Let me see if I can redo the second one.

(3ab)^-1((a^2)(b^-1))^2

From here I will

(a^4)(b^-2) / (3ab)

(a^4) / (3ab^3)

a^3 / 3b^3

Does that look better?
looks good. good job

5. Originally Posted by Jhevon
looks good. good job

Thanks!

Another question

This problem

(e^kt)(e^3)(e) = e^4kt

Am I right?

6. Originally Posted by JonathanEyoon
This problem

(e^kt)(e^3)(e) = e^4kt
So it is $e^{kt}\cdot e^3\cdot e$

This requires the power property $a^k\cdot a^m\cdot a^n=a^{k+m+n}$

7. Originally Posted by Krizalid
So it is $e^{kt}\cdot e^3\cdot e$

This requires the power property $a^k\cdot a^m\cdot a^n=a^{k+m+n}$

Yea that's the problem. Doh I had it wrong then. So instead it should be

e^3+kt?

8. Originally Posted by JonathanEyoon
Yea that's the problem. Doh I had it wrong then.

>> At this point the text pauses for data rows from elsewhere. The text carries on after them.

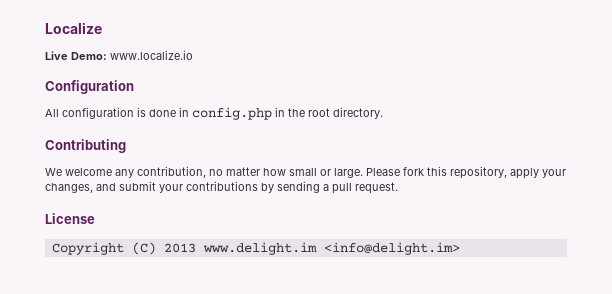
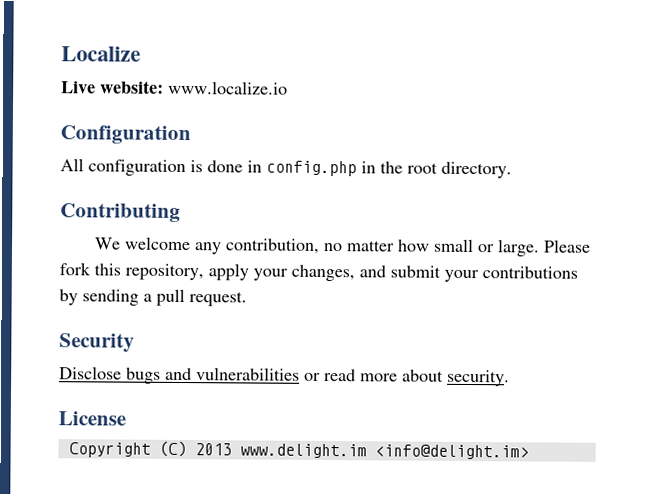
- Live Demo: www.localize.io
+ Live website: www.localize.io
+ Security
+ Disclose bugs and vulnerabilities or read more about security.

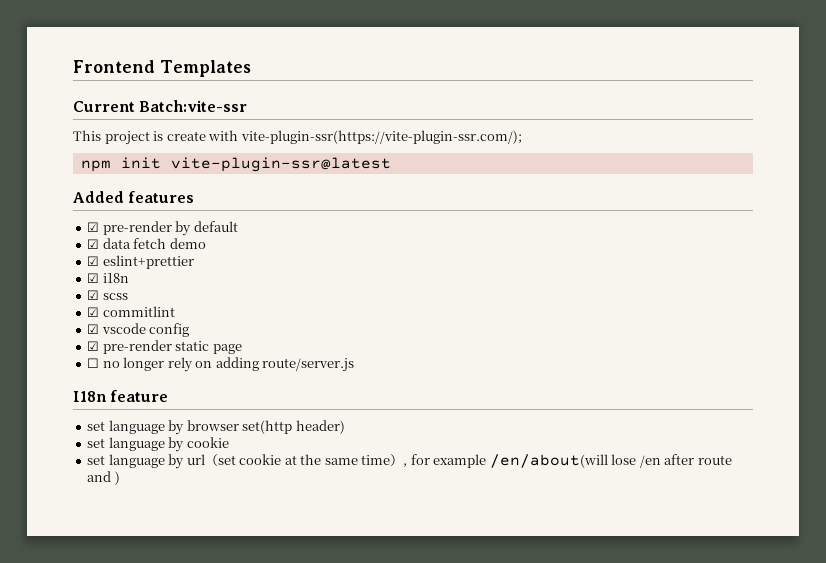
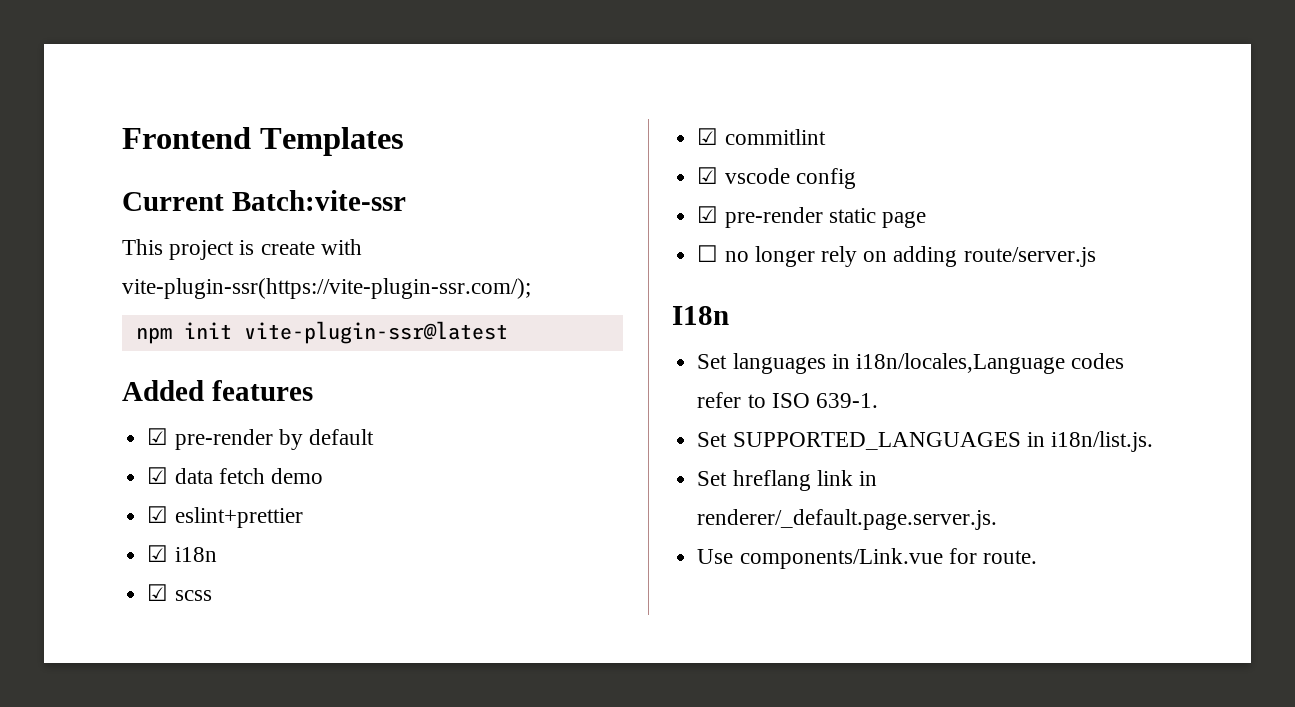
- I18n feature
- set language by browser set(http header)
- set language by cookie
- set language by url（set cookie at the same time）, for example /en/about(will lose /en after route and )
+ I18n
+ Set languages in i18n/locales,Language codes refer to ISO 639-1.
+ Set SUPPORTED_LANGUAGES in i18n/list.js.
+ Set hreflang link in renderer/_default.page.server.js.
+ Use components/Link.vue for route.

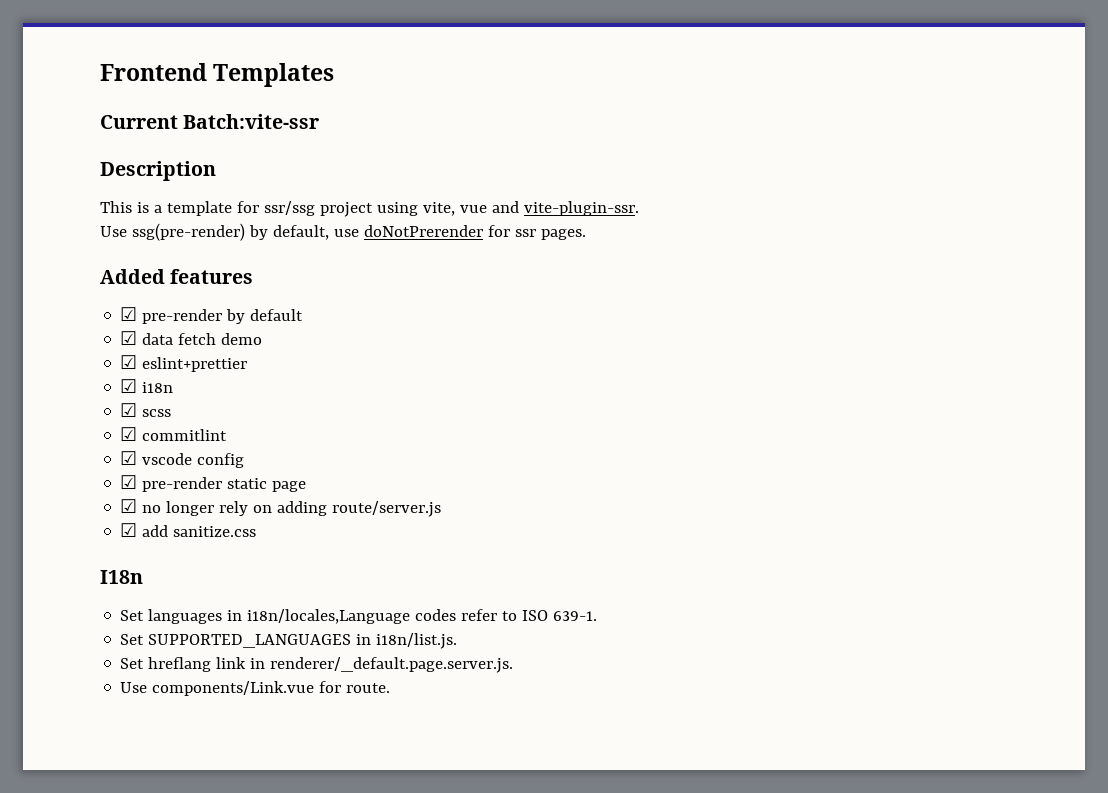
+ Description
- This project is create with vite-plugin-ssr(https://vite-plugin-ssr.com/);
- npm init vite-plugin-ssr@latest
+ This is a template for ssr/ssg project using vite, vue and vite-plugin-ssr.
+ Use ssg(pre-render) by default, use doNotPrerender for ssr pages.
- ☐ no longer rely on adding route/server.js
+ ☑ no longer rely on adding route/server.js
+ ☑ add sanitize.css

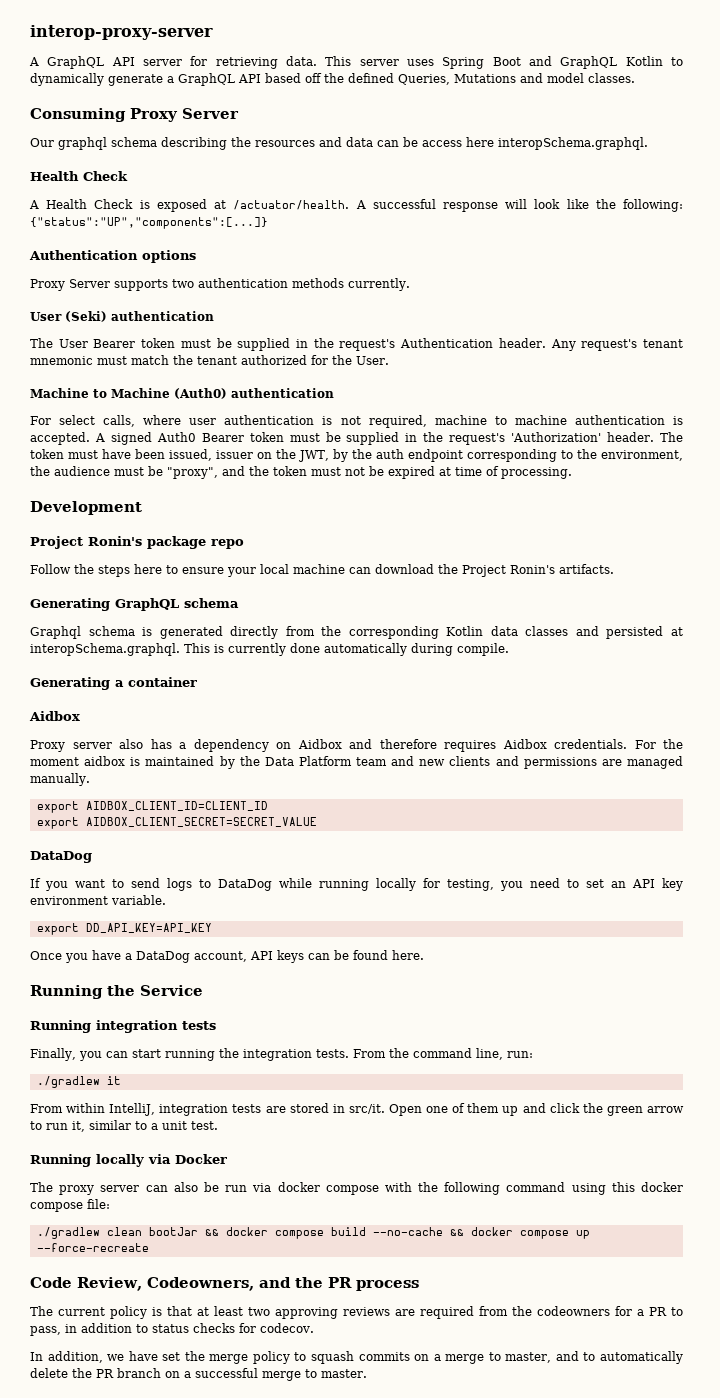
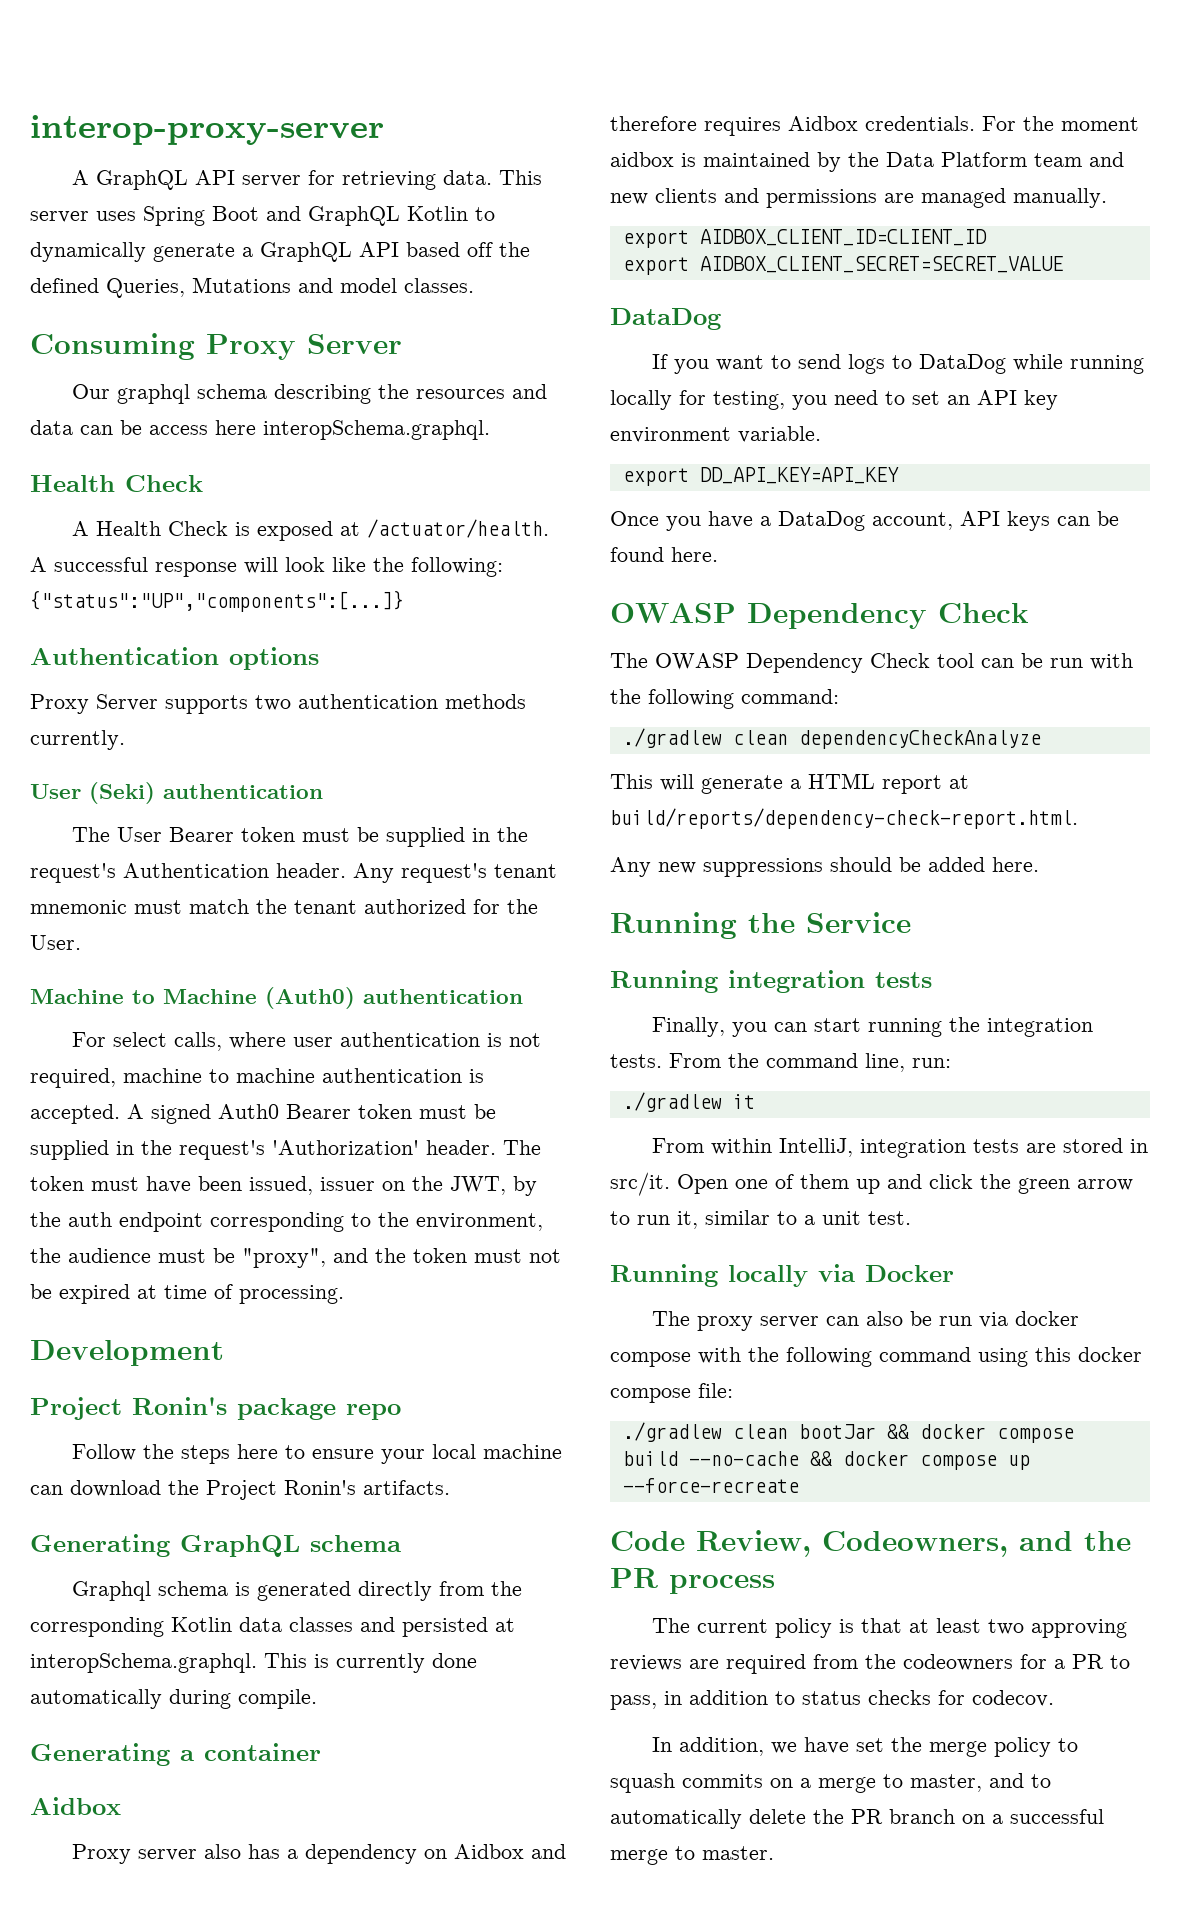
  Once you have a DataDog account, API keys can be found here.
+ OWASP Dependency Check
+ The OWASP Dependency Check tool can be run with the following command:
+ ./gradlew clean dependencyCheckAnalyze
+ This will generate a HTML report at build/reports/dependency-check-report.html.
+ Any new suppressions should be added here.

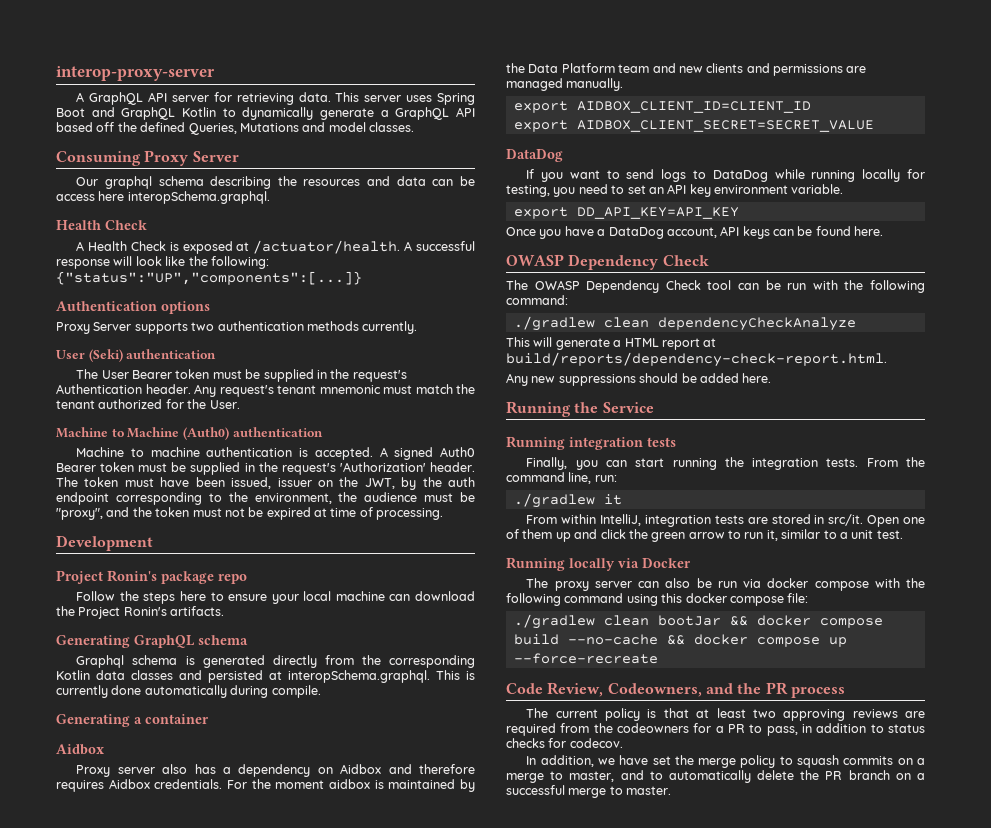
- For select calls, where user authentication is not required, machine to machine authentication is accepted.
+ Machine to machine authentication is accepted.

So instead it should be

e^3+kt?
nope. $e^{kt} \cdot e^3 \cdot e = e^{kt + 3 + 1}$

remember, $e = e^1$

9. Originally Posted by Jhevon
nope. $e^{kt} \cdot e^3 \cdot e = e^{kt + 3 + 1}$

remember, $e = e^1$

oopsie forgot about that . Ok my 3rd attempt!!

So the final answer should be e^4+kt?

10. Originally Posted by JonathanEyoon
oopsie forgot about that . Ok my 3rd attempt!!

So the final answer should be e^4+kt?
yes. but type e^{4 + kt} so that we know the kt is not separate from the e

11. Originally Posted by Jhevon
yes. but type e^{4 + kt} so that we know the kt is not separate from the e

ok!! I always forget to correctly use the parentheses . I'll try to take more notice of them. Thanks alot guys!!